[[ SUPPLIED RECORDS, beginning ]]

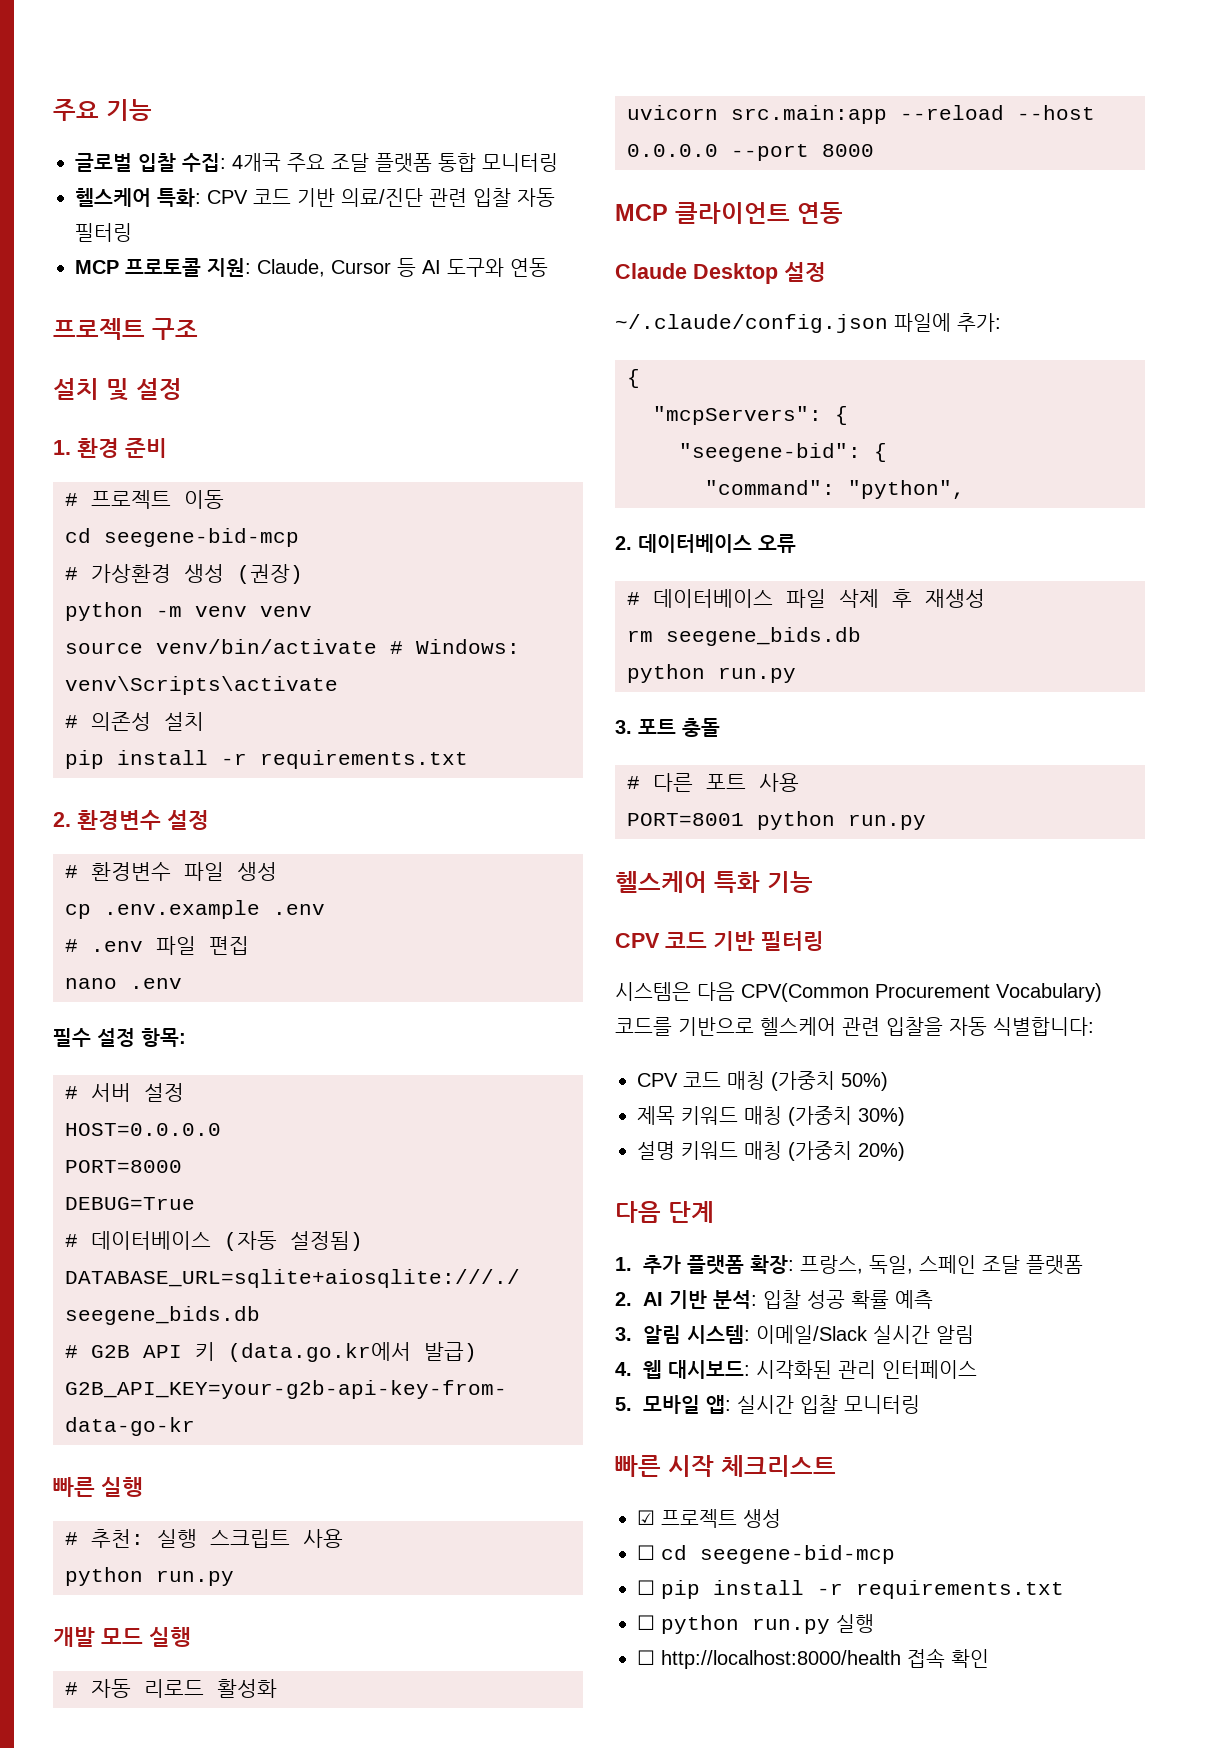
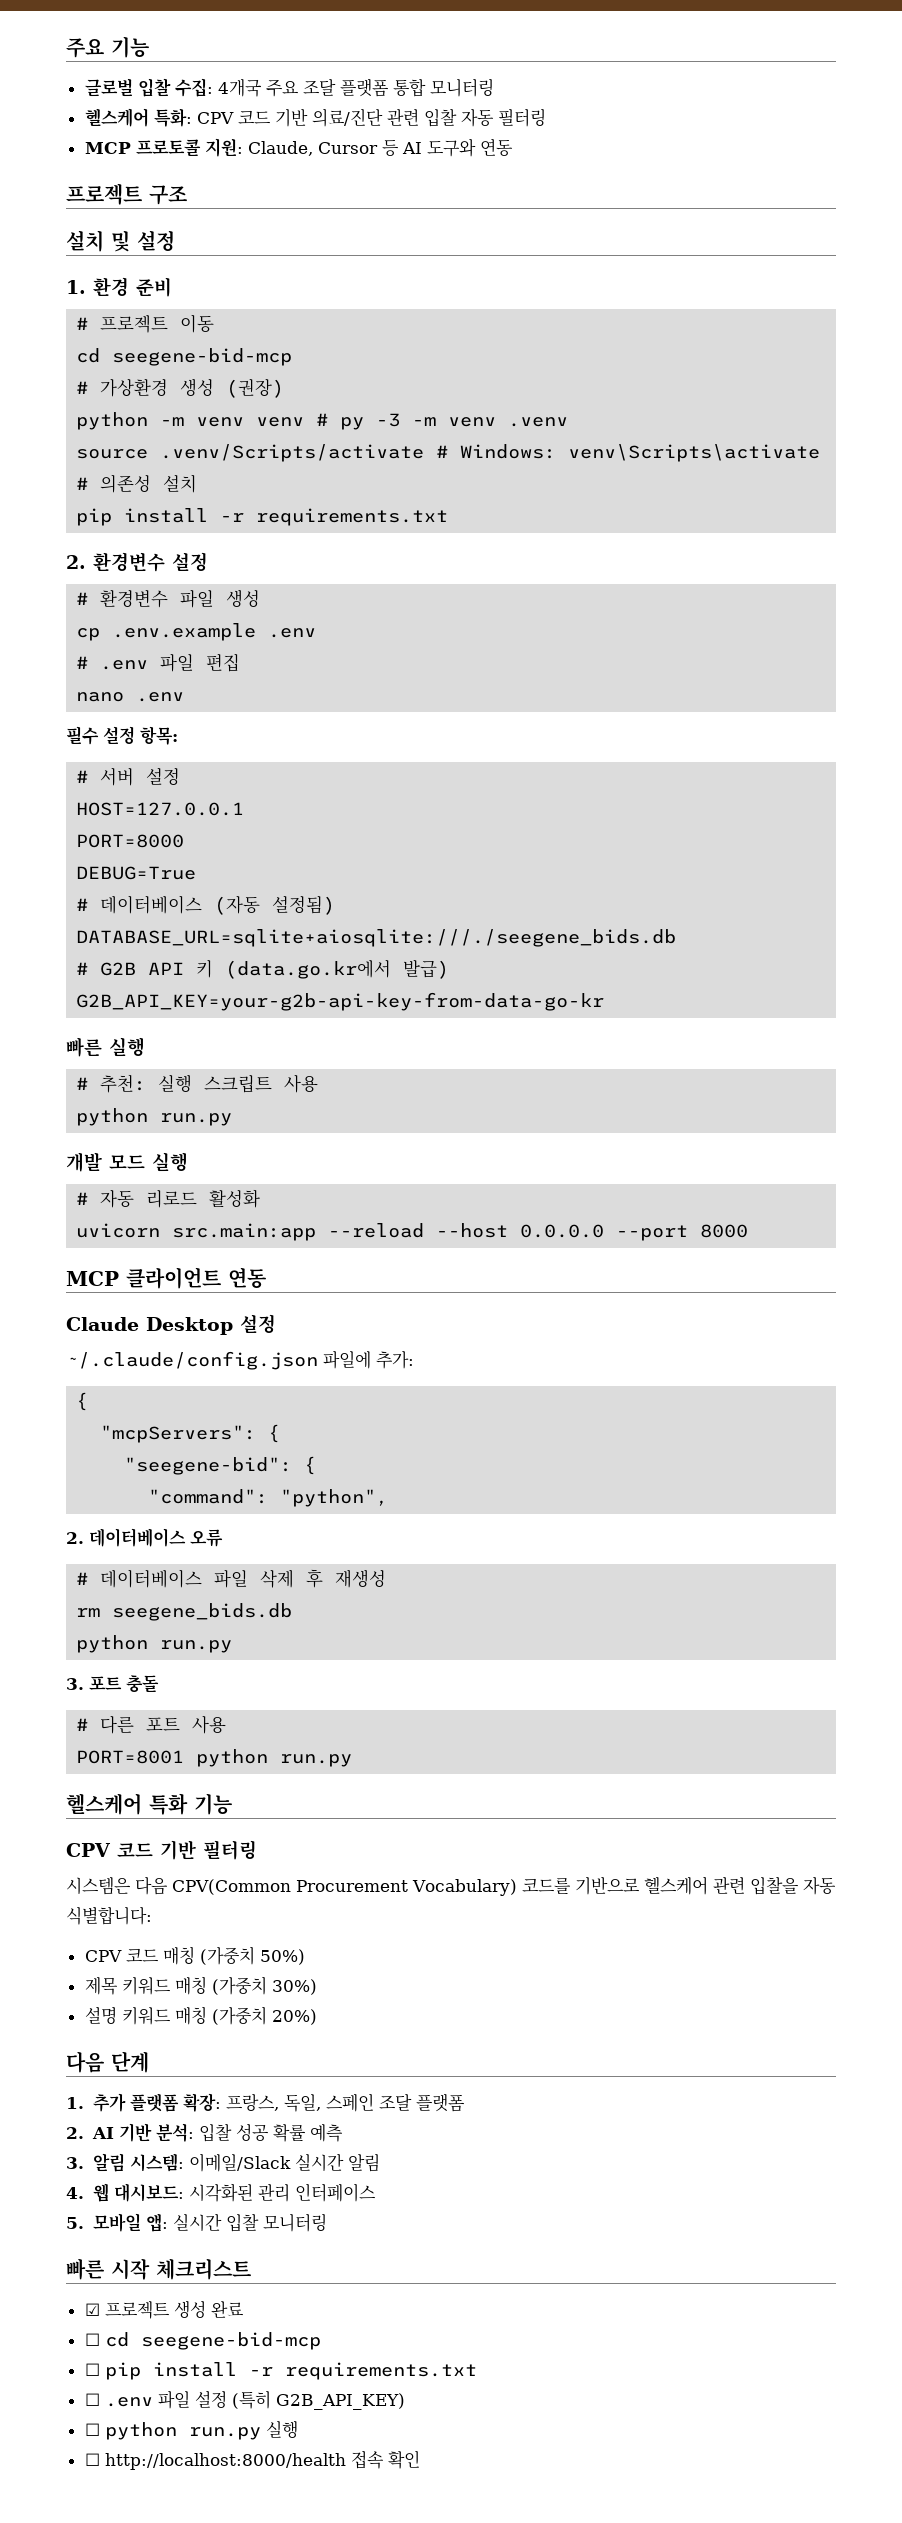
- python -m venv venv
+ python -m venv venv # py -3 -m venv .venv
- source venv/bin/activate # Windows: venv\Scripts\activate
+ source .venv/Scripts/activate # Windows: venv\Scripts\activate
- HOST=0.0.0.0
+ HOST=127.0.0.1
- ☑ 프로젝트 생성
+ ☑ 프로젝트 생성 완료
+ ☐ .env 파일 설정 (특히 G2B_API_KEY)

[[ SUPPLIED RECORDS, end ]]

* **EXERCISE**: Write the listing above out again exactly, dropping each image.

* **EXERCISE RESULT**:
- python -m venv venv
+ python -m venv venv # py -3 -m venv .venv
- source venv/bin/activate # Windows: venv\Scripts\activate
+ source .venv/Scripts/activate # Windows: venv\Scripts\activate
- HOST=0.0.0.0
+ HOST=127.0.0.1
- ☑ 프로젝트 생성
+ ☑ 프로젝트 생성 완료
+ ☐ .env 파일 설정 (특히 G2B_API_KEY)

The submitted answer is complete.